## Task prompt
Within the records below is a range that opens at the line with "(166, 1035) none" and closes at the line with "(605, 142) none -> (47, 922) //". Return that range word for word, both ends included, and only that range.

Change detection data

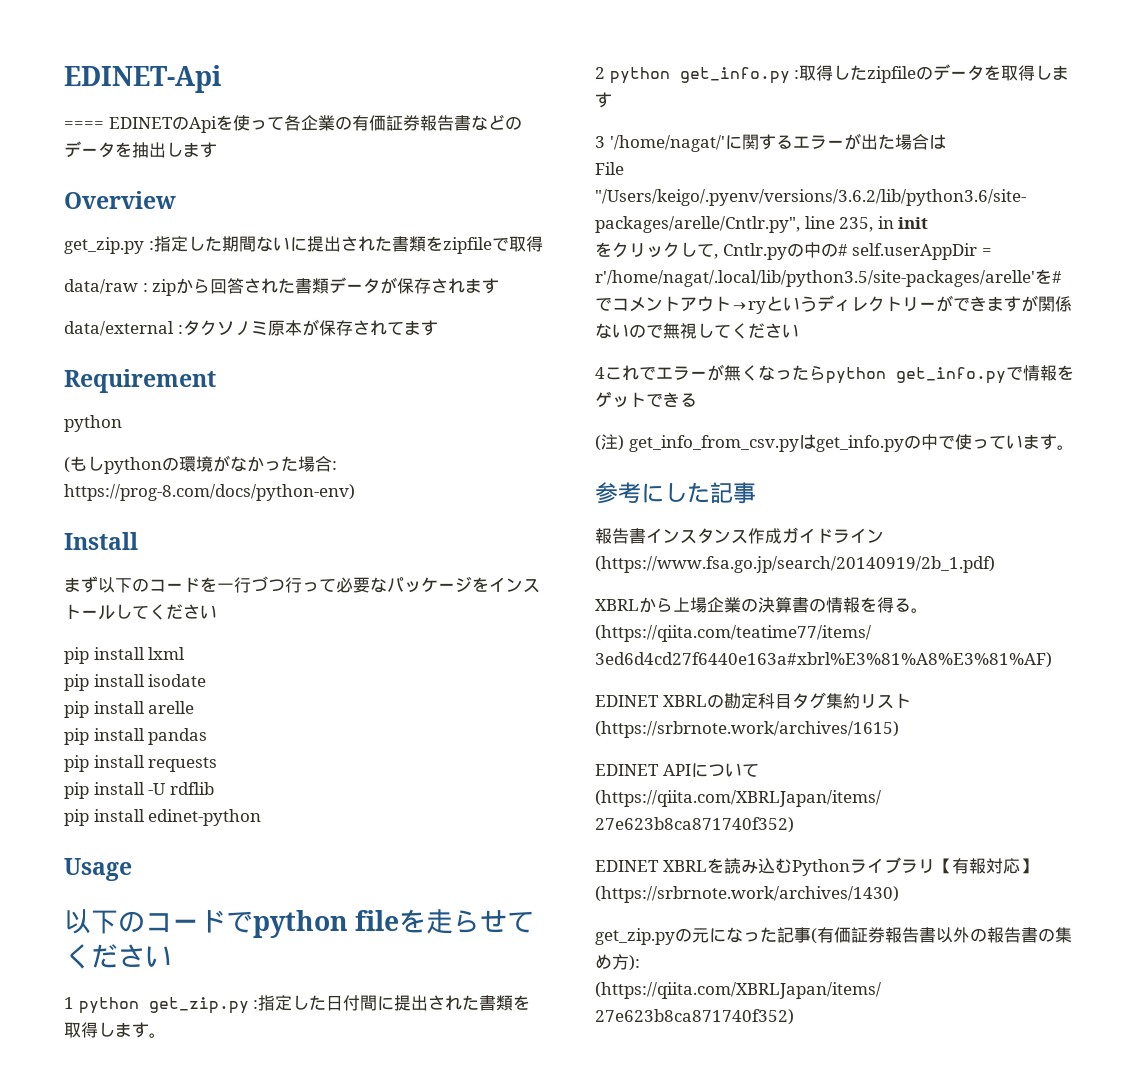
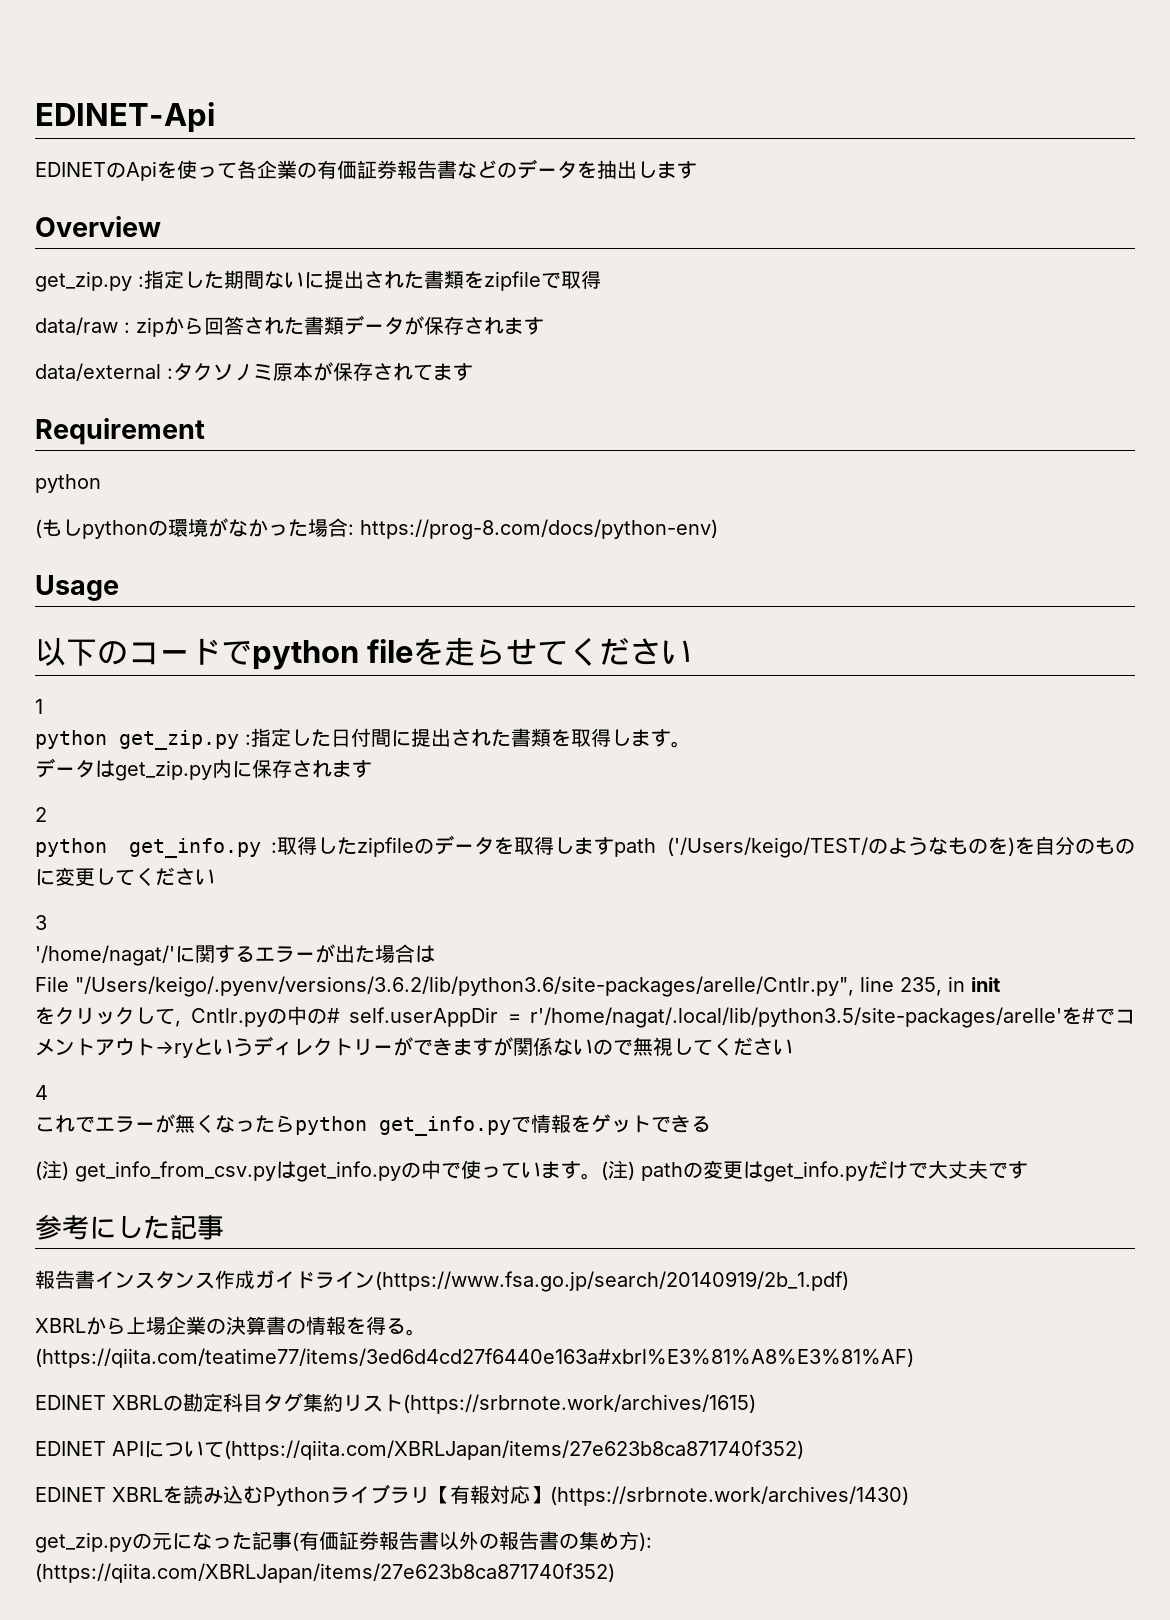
[64,121,104,129] ==== -> (215, 117) none
[64,532,138,550] [64,576,540,593] [64,604,217,620] [64,647,186,664] [64,674,207,691] [64,701,195,718] [64,728,208,745] [64,755,218,772] [64,782,214,799] [64,809,262,826] // Install // まず以下のコードを一行づつ行って必要なパッケージをインストールしてください // pip install lxml // pip install isodate // pip install arelle // pip install pandas // pip install requests // pip install -U rdflib // pip install edinet-python -> (718, 529) none
(74, 1003) none -> (43, 706) //
(166, 1035) none -> [35,758,372,781] // データはget_zip.py内に保存されます
(605, 73) none -> (47, 814) //
(612, 100) none -> [614,836,1135,858] [35,867,215,886] path ('/Users/keigo/TEST/のようなものを)を自分のものに変更してください
(605, 142) none -> (47, 922) //
(605, 373) none -> (48, 1092) //
(1074, 447) none -> [601,1160,1028,1182] (注) pathの変更はget_info.pyだけで大丈夫です

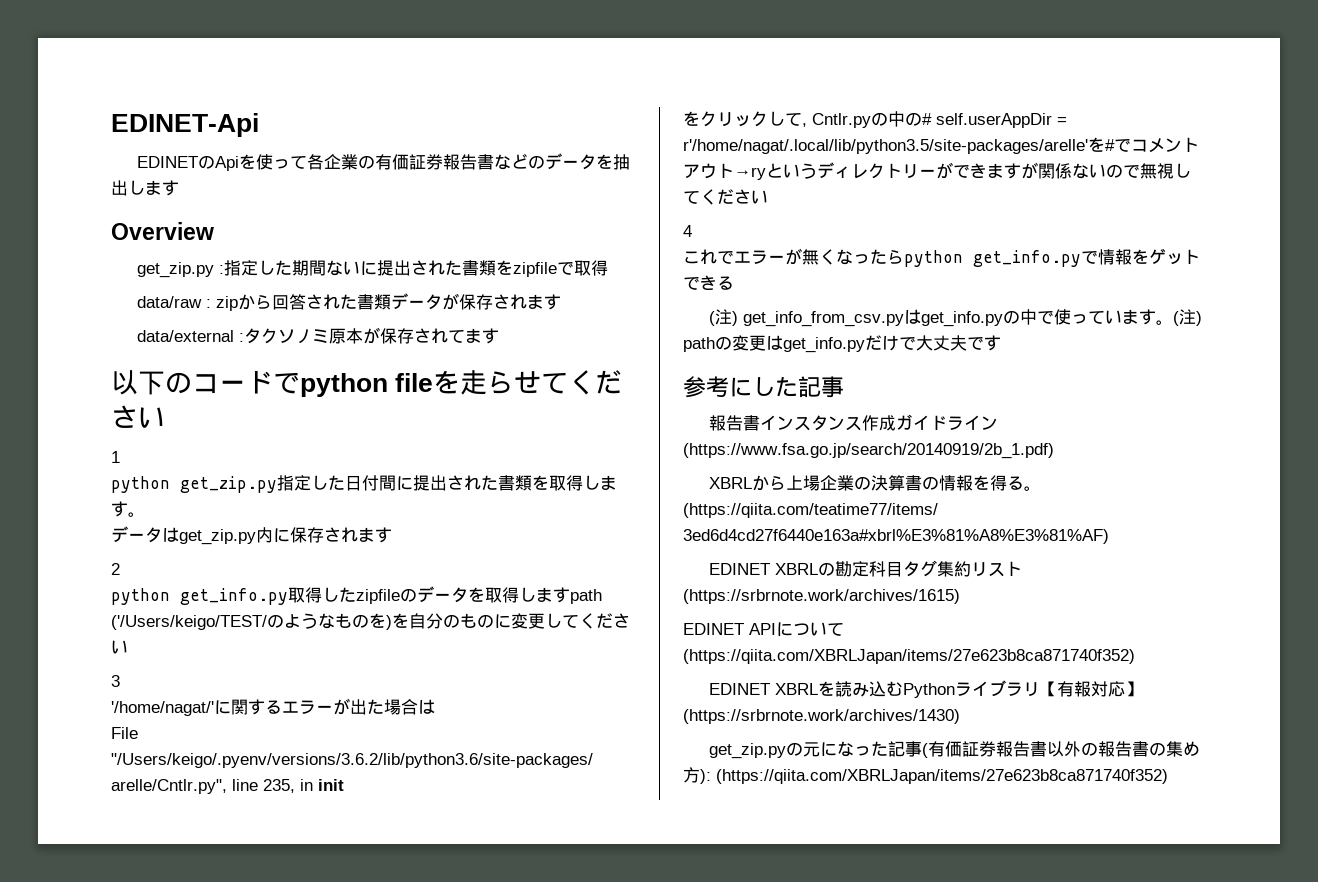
[35,418,205,445] [35,474,101,493] [35,518,718,540] [35,575,119,601] // Requirement // python // (もしpythonの環境がなかった場合: https://prog-8.com/docs/python-env) // Usage -> (499, 336) none
[245,734,251,745] : -> (277, 484) none
[271,842,278,853] : -> (288, 596) none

## Solved exercise
(166, 1035) none -> [35,758,372,781] // データはget_zip.py内に保存されます
(605, 73) none -> (47, 814) //
(612, 100) none -> [614,836,1135,858] [35,867,215,886] path ('/Users/keigo/TEST/のようなものを)を自分のものに変更してください
(605, 142) none -> (47, 922) //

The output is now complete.